Evidence from such diverse sources should have been sufficient to stir up the loins of the executives at Dominion, as well as our state leaders. 

So far, we have heard nothing more than unsupported allegations from Brad Raffensperger that Georgia’s voters’ use of Dominion voting machines is safe and accurate, accompanied by mumbled excuses and exculpatory remarks.

The question still stands and rages in our minds. If a hacker is able to infect the Dominion machine through brief contact by a single malefactor, how can we trust the results?

If vote-switching is within the realm of reality, should more concern be given to the possibility that the QR code at the top of our printed ballot does not reflect our true selections that were made on a Ballot Marking Device (BMD)?

In 2020, U.S. Circuit Court Judge Amy Totenberg ruled, in Curling v. Raffensperger, that Georgia’s voting system violates Georgia Law O.C.G.A. 21-2-300(a)(2) because the elector’s voting choice uses a QR code to identify vote selections. Georgia law requires our votes be produced in a “format readable by the elector. . . The QR code Georgia’s voting system produces is a computer code humans cannot read.”

In 2022, the Cybersecurity and Infrastructure Security Agency (CISA) released an advisory based on Halderman’s report urging election officials to take steps to mitigate the risks “as soon as possible”.

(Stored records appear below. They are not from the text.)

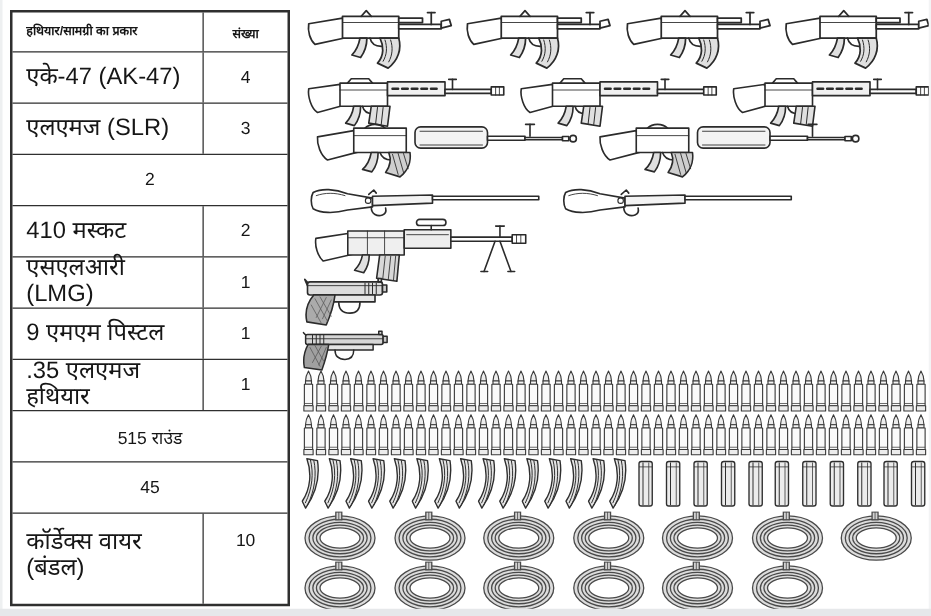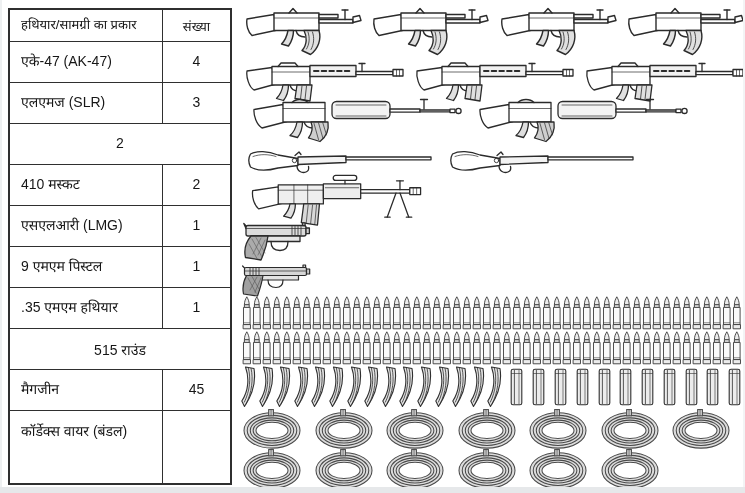--- a/index.html
+++ b/index.html
@@ -17,7 +17,7 @@
 .tcell-label{width:153px;border-right:1.5px solid #2f2f2f;display:flex;align-items:center;padding:2px 4px 2px 11px;font-size:14px;line-height:1.1}
 .tcell-value{flex:1;display:flex;align-items:flex-start;justify-content:center;padding-top:11px;font-size:14px}
 .trow.header .tcell-value{align-items:center;padding-top:0}
-.trow.header .tcell-label,.trow.header .tcell-value{font-weight:normal;font-size:13px}
+.trow.header .tcell-label,.trow.header .tcell-value{font-weight:bold;font-size:10px}
 .trow.last .tcell-label,.trow.last .tcell-value{align-items:flex-start;padding-top:13px}
 
 

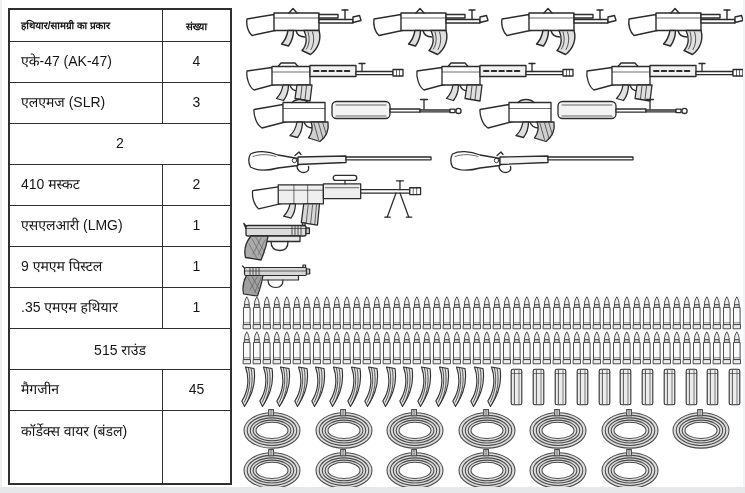--- a/index.html
+++ b/index.html
@@ -14,7 +14,7 @@
 .trow{display:flex;flex:0 0 41px;border-top:1.5px solid #2f2f2f;min-height:0}
 .trow.header{flex:0 0 31px;border-top:none}
 .trow.last{flex:1 1 auto}
-.tcell-label{width:153px;border-right:1.5px solid #2f2f2f;display:flex;align-items:center;padding:2px 4px 2px 11px;font-size:14px;line-height:1.1}
+.tcell-label{width:153px;border-right:1.5px solid #2f2f2f;display:flex;align-items:center;padding:2px 4px 2px 11px;font-size:19px;line-height:1.1}
 .tcell-value{flex:1;display:flex;align-items:flex-start;justify-content:center;padding-top:11px;font-size:14px}
 .trow.header .tcell-value{align-items:center;padding-top:0}
 .trow.header .tcell-label,.trow.header .tcell-value{font-weight:bold;font-size:10px}

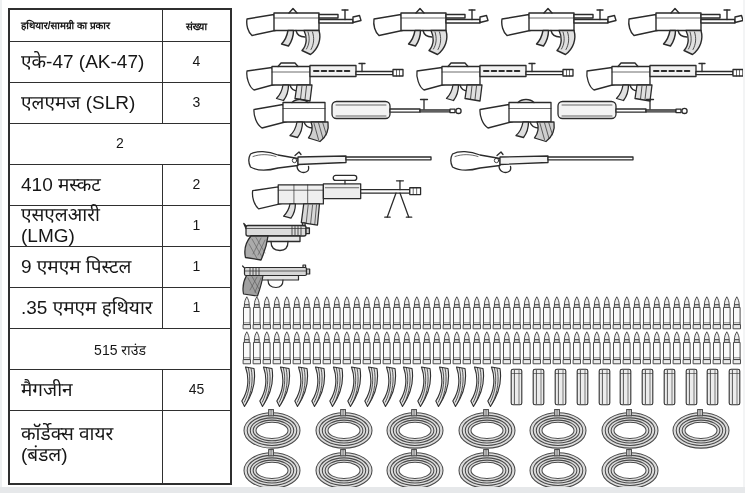--- a/index.html
+++ b/index.html
@@ -250,7 +250,7 @@
     <div class="tcell-value">1</div>
   </div>
   <div class="trow">
-    <div class="tcell-label">.35 एमएम हथियार</div>
+    <div class="tcell-label">.35 एलएमज हथियार</div>
     <div class="tcell-value">1</div>
   </div>
   <div class="trow">

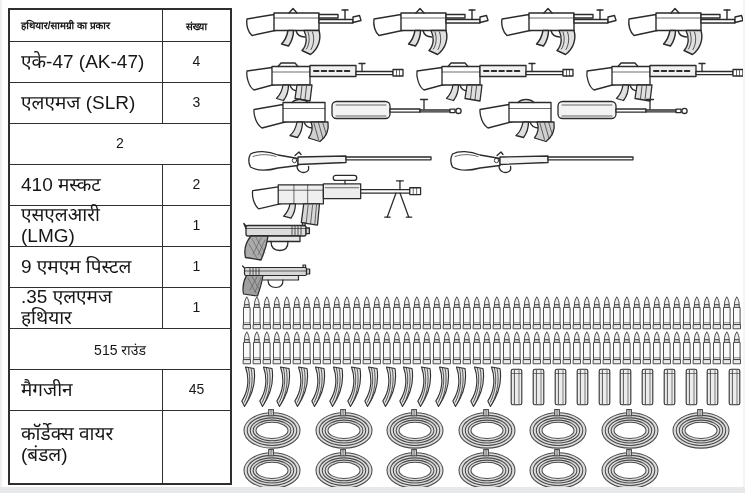--- a/index.html
+++ b/index.html
@@ -257,7 +257,6 @@
     <div class="tcell-value">515 राउंड</div>
   </div>
   <div class="trow">
-    <div class="tcell-label">मैगजीन</div>
     <div class="tcell-value">45</div>
   </div>
   <div class="trow last">

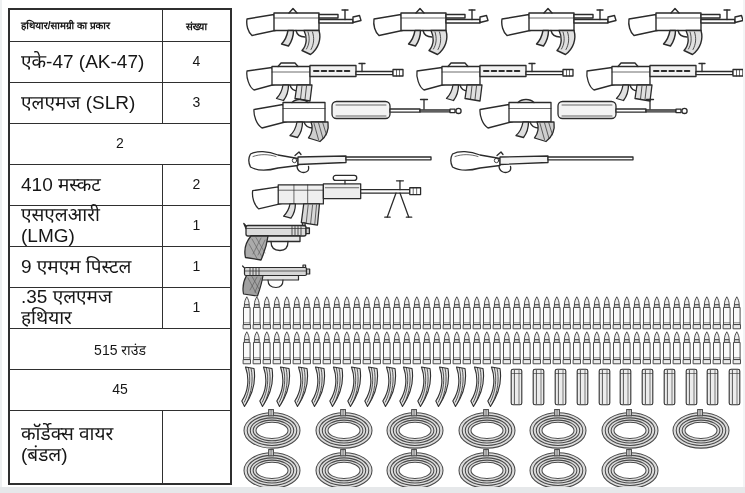--- a/index.html
+++ b/index.html
@@ -261,6 +261,7 @@
   </div>
   <div class="trow last">
     <div class="tcell-label">कॉर्डेक्स वायर (बंडल)</div>
+    <div class="tcell-value">10</div>
   </div>
 </div>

A Dominion software security patch is available to update and address the voting machine’s vulnerabilities.  Raffensperger told a Federal Court that he has no plans to apply the security update until after 2025, conveniently following the 2024 election.

Dr. Halderman responded that delaying the security patch update is “worse than doing nothing.”

Doing nothing?  No problem.  Raffensperger has that down pat.

 Kate Scarmalis, retired and loving life, is currently working on her novel, “Tell No Tales”.